**Directions for this task**:
Word for word, copy all the data and drop the pictures.
▶
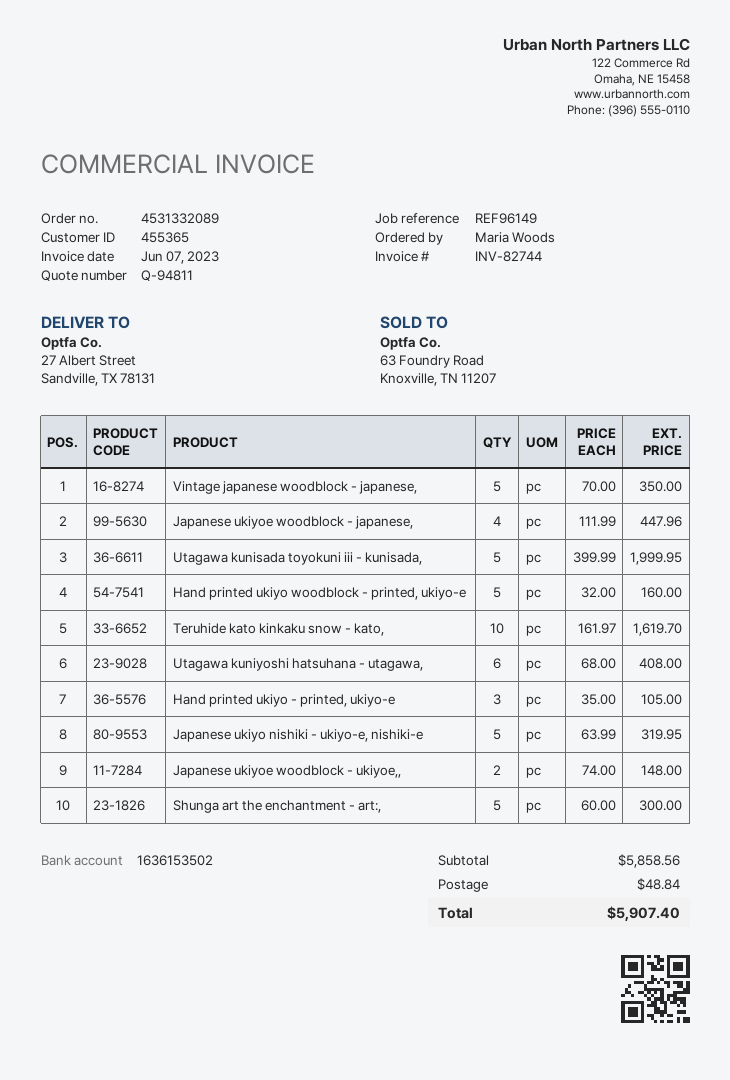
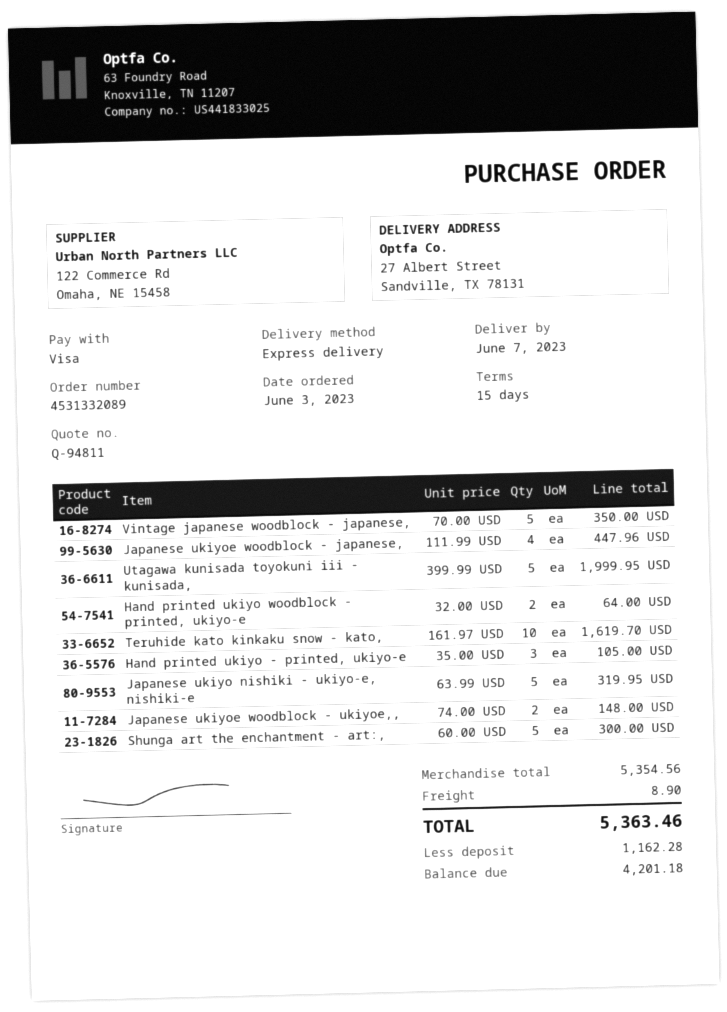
Hand printed ukiyo woodblock - printed, ukiyo-e: 5 x 32.00 = 160.00 -> 2 x 32.00 = 64.00
Utagawa kuniyoshi hatsuhana - utagawa,: 6 x 68.00 = 408.00 -> none
subtotal: 5858.56 -> 5354.56
shipping: 48.84 -> 8.90
total: 5907.40 -> 5363.46

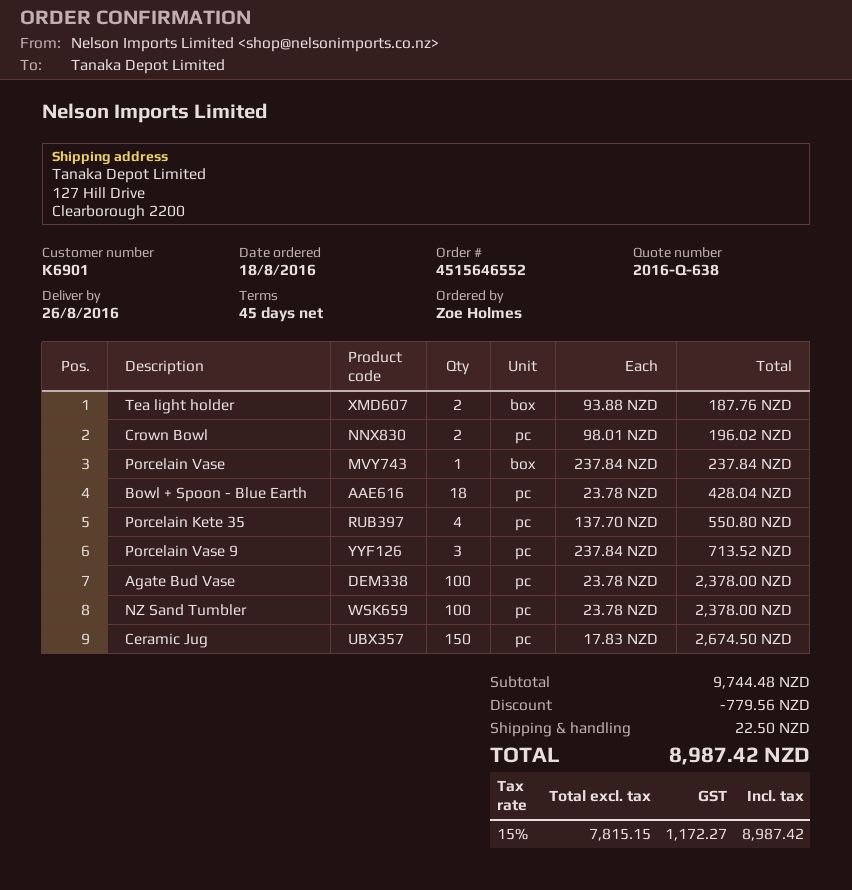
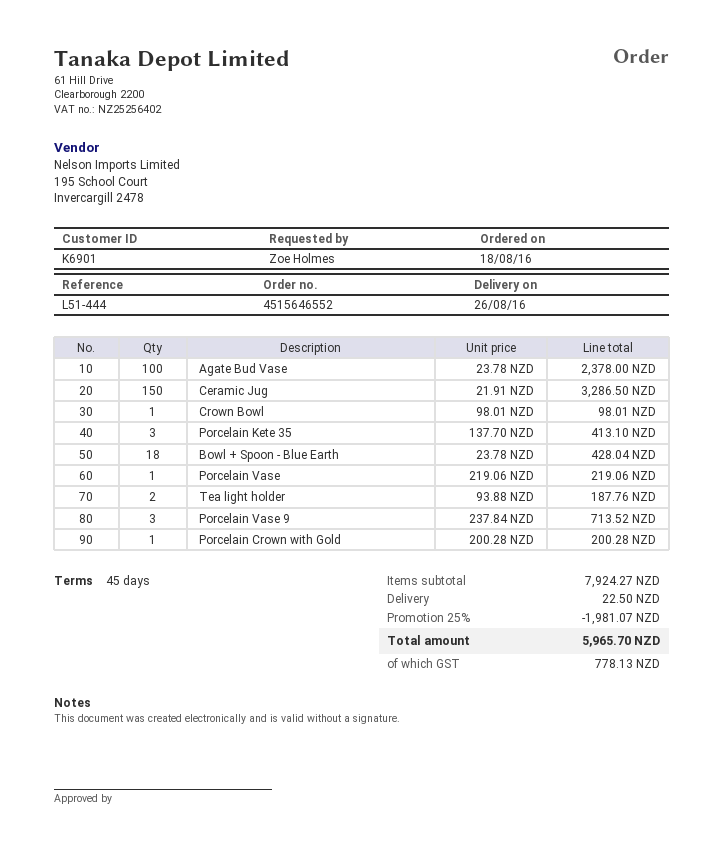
Crown Bowl: 2 x 98.01 = 196.02 -> 1 x 98.01 = 98.01
Porcelain Vase: 1 x 237.84 = 237.84 -> 1 x 219.06 = 219.06
Porcelain Kete 35: 4 x 137.70 = 550.80 -> 3 x 137.70 = 413.10
NZ Sand Tumbler: 100 x 23.78 = 2378.00 -> none
Ceramic Jug: 150 x 17.83 = 2674.50 -> 150 x 21.91 = 3286.50
Porcelain Crown with Gold: none -> 1 x 200.28 = 200.28
subtotal: 9744.48 -> 7924.27
discount: 779.56 -> 1981.07
tax: 1172.27 -> 778.13
total: 8987.42 -> 5965.70

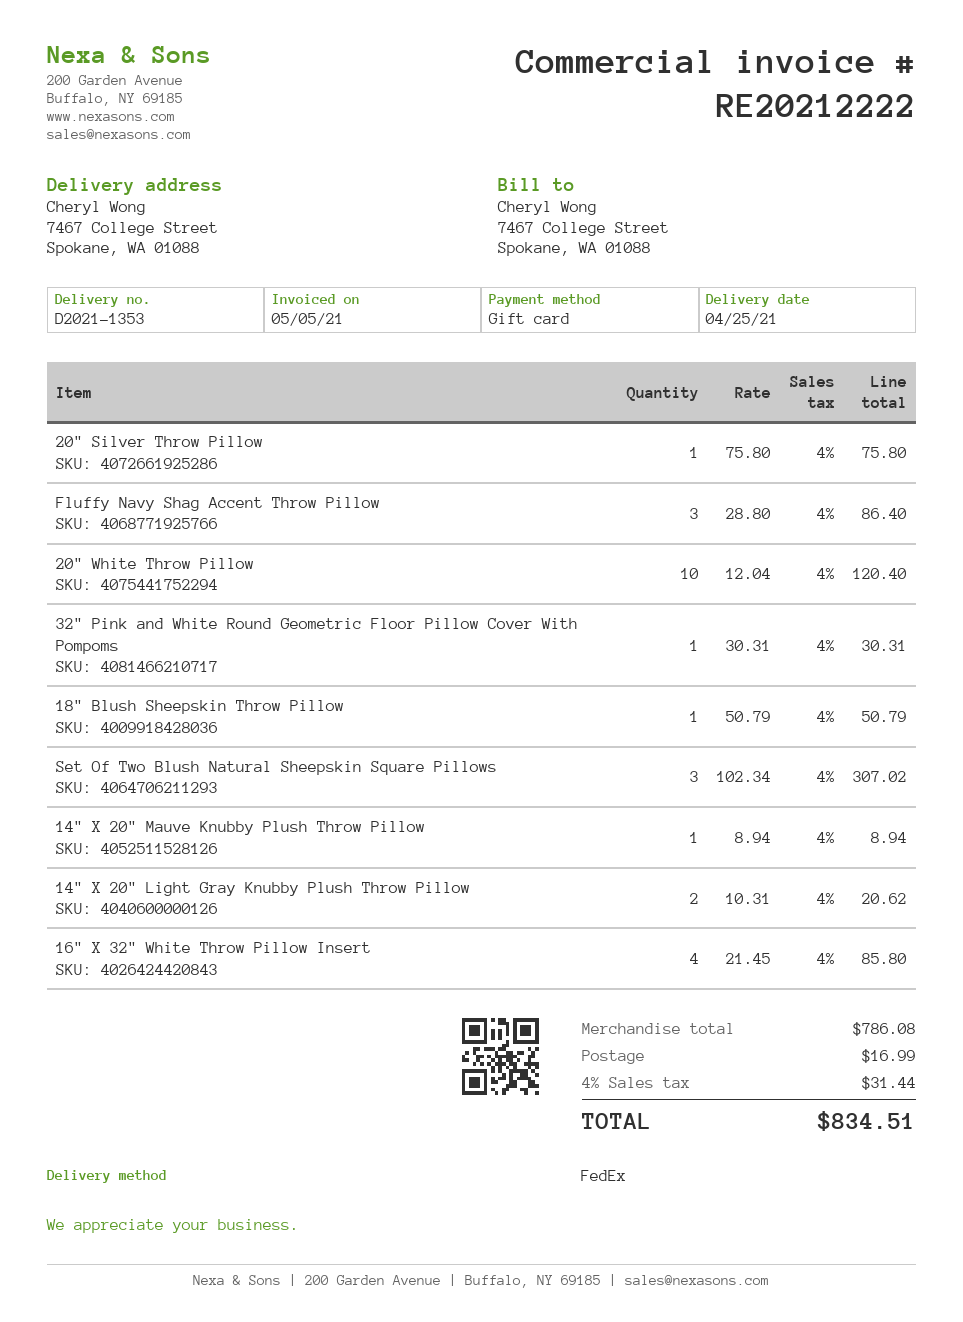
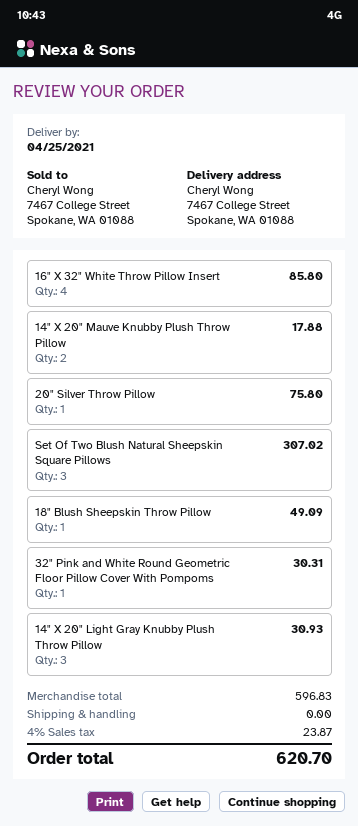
Fluffy Navy Shag Accent Throw Pillow: 3 for 86.40 -> none
20" White Throw Pillow: 10 for 120.40 -> none
18" Blush Sheepskin Throw Pillow: 1 for 50.79 -> 1 for 49.09
14" X 20" Mauve Knubby Plush Throw Pillow: 1 for 8.94 -> 2 for 17.88
14" X 20" Light Gray Knubby Plush Throw Pillow: 2 for 20.62 -> 3 for 30.93
subtotal: 786.08 -> 596.83
shipping: 16.99 -> 0.00
tax: 4% = 31.44 -> 4% = 23.87
total: 834.51 -> 620.70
◀
**Output of the exercise**:
Hand printed ukiyo woodblock - printed, ukiyo-e: 5 x 32.00 = 160.00 -> 2 x 32.00 = 64.00
Utagawa kuniyoshi hatsuhana - utagawa,: 6 x 68.00 = 408.00 -> none
subtotal: 5858.56 -> 5354.56
shipping: 48.84 -> 8.90
total: 5907.40 -> 5363.46

Crown Bowl: 2 x 98.01 = 196.02 -> 1 x 98.01 = 98.01
Porcelain Vase: 1 x 237.84 = 237.84 -> 1 x 219.06 = 219.06
Porcelain Kete 35: 4 x 137.70 = 550.80 -> 3 x 137.70 = 413.10
NZ Sand Tumbler: 100 x 23.78 = 2378.00 -> none
Ceramic Jug: 150 x 17.83 = 2674.50 -> 150 x 21.91 = 3286.50
Porcelain Crown with Gold: none -> 1 x 200.28 = 200.28
subtotal: 9744.48 -> 7924.27
discount: 779.56 -> 1981.07
tax: 1172.27 -> 778.13
total: 8987.42 -> 5965.70

Fluffy Navy Shag Accent Throw Pillow: 3 for 86.40 -> none
20" White Throw Pillow: 10 for 120.40 -> none
18" Blush Sheepskin Throw Pillow: 1 for 50.79 -> 1 for 49.09
14" X 20" Mauve Knubby Plush Throw Pillow: 1 for 8.94 -> 2 for 17.88
14" X 20" Light Gray Knubby Plush Throw Pillow: 2 for 20.62 -> 3 for 30.93
subtotal: 786.08 -> 596.83
shipping: 16.99 -> 0.00
tax: 4% = 31.44 -> 4% = 23.87
total: 834.51 -> 620.70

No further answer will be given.